Here is some exceedingly silly golf beef: Widely disliked doofus Patrick Reed flicked a tee Tuesday, in anger, at Rory McIlroy, on the driving range of the Emirates Golf Club, ahead of this weekend's Dubai Desert Classic. Reed approached McIlroy during practice but when McIlroy pointedly declined to engage in handshakes or otherwise acknowledge Reed's presence, Reed reached into his pocket for a LIV Golf-branded tee and then pitched it back at McIlroy, in what was supposed to be some kind of burn. Bro, we have our own branded tees, bro.
You may find this hard to believe, but Reed does not seem to have many friends in golf. He's been dogged by accusations of cheating going back to his college days, and he made himself even less popular among many of his fellow professionals when, after bolting in June 2022 for the sweet oil money of LIV Golf, he then turned around and filed defamation suits against pretty much anyone who has ever had anything unkind to say about him, including several golfers, several journalists, a book publisher, the Associated Press, Fox Sports, the New York Post, Golfweek, and The Golf Channel. McIlroy, who has been golf's most prominent and outspoken critic of the Saudi-funded breakaway league, does not in general consider Reed a pal, even less so since McIlroy was apparently served a subpoena on Christmas Eve related to one of Reed's silly defamation claims. McIlroy clearly considers Reed something closer to an enemy than a friend.

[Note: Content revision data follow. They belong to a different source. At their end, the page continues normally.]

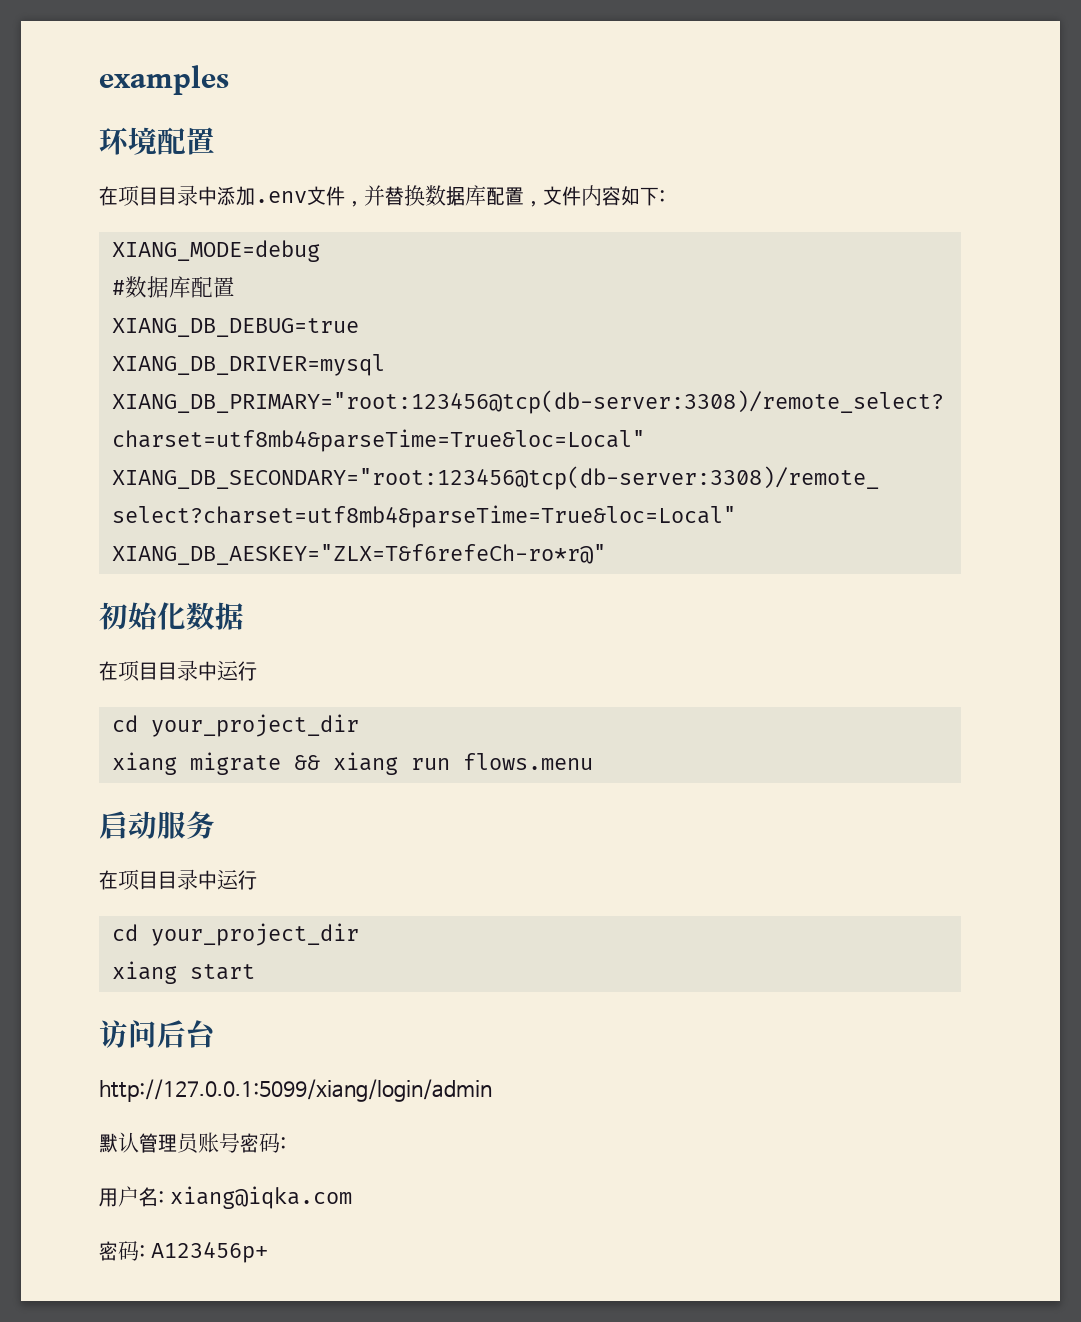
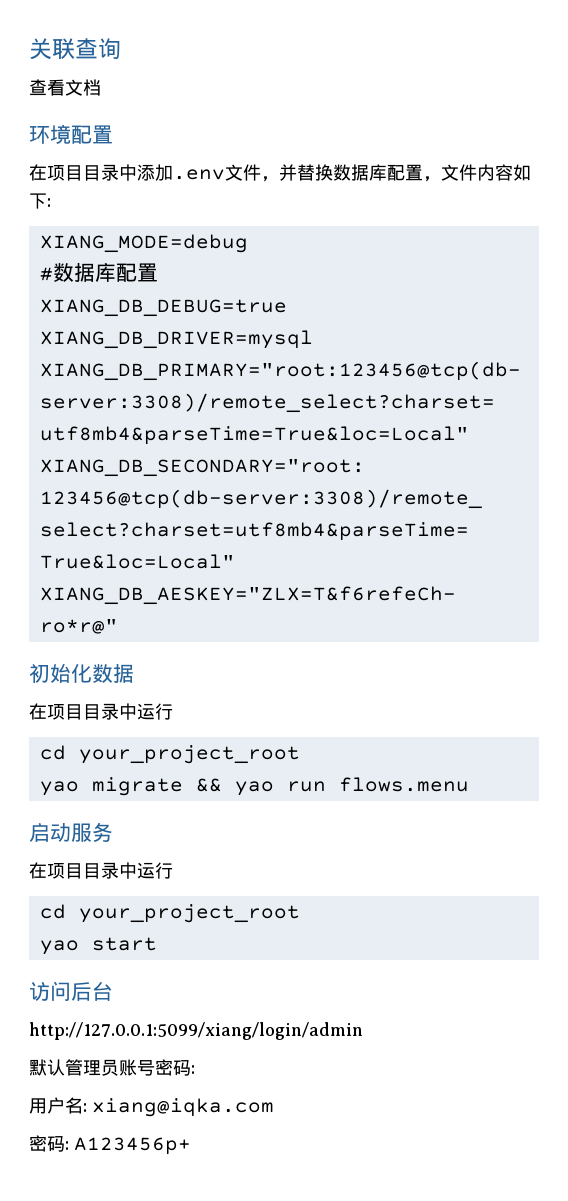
- examples
+ 关联查询
+ 查看文档
  初始化数据
  在项目目录中运行
- cd your_project_dir
- xiang migrate && xiang run flows.menu
+ cd your_project_root
+ yao migrate && yao run flows.menu
  启动服务
  在项目目录中运行
- cd your_project_dir
- xiang start
+ cd your_project_root
+ yao start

It therefore surprised and annoyed McIlroy when Reed sauntered over on the driving range in Dubai, expecting a warm greeting. "Patrick came up to say hello, and I didn't really want him to," McIlroy explained Wednesday. "I'm living in reality, I don't know where he's living. If I were in his shoes, I wouldn't expect a hello or a handshake." McIlroy, kneeling over his fancy launch monitor, coldly ignored the intruding doofus, even as Reed exchanged a brief handshake with McIlroy's caddie and then hovered awkwardly for several seconds.
In general it is wack for an adult to resort to pretending not to see or hear someone who is trying to address them, which is something that my 25-month-old child attempts when she knows that I am trying to tell her that it is bedtime. Nevertheless, it should not go unmentioned here that I would be very disappointed if this child—who wears diapers, sleeps with a favorite teddy bear, and pronounces the word "orange" as "o-zhwen"—threw an object at me in frustration because I was too busy to engage with her. Alas, Reed felt that this affront could not go unpunished. "Rory just looked down there and was messing with his TrackMan and kind of decided to ignore us," Reed explained. "We all knew where it came from—being part of LIV. Since my tees are Team Aces LIV tees, I flicked him one. It was kind of a funny shot back."
Was it funny? Perhaps, although perhaps not in the way that Reed intended. Throwing the tee was sad loser shit, but the real coup de grâce here is Reed later smugly congratulating himself, in public, for throwing the tee. Unfortunately for Reed, the gesture failed to gain the attention of its target: McIlroy was unaware of the retaliative tee-tossing until told about it after the fact. "Apparently that's what happened," McIlroy said, after explaining that he did not see or feel the projectile. "If roles were reversed and I'd have thrown that tee at him, I'd be expecting him [to file] a lawsuit."
"It's unfortunate because we've always had a good relationship," said Reed, evidently having completely misunderstood the nature of the relationship. "It's one of those things, if you're going to act like an immature little child, then you might as well be treated like one." I am inclined to agree with this policy, at least in this particular case. Patrick, let's go find your binky, it's nap time.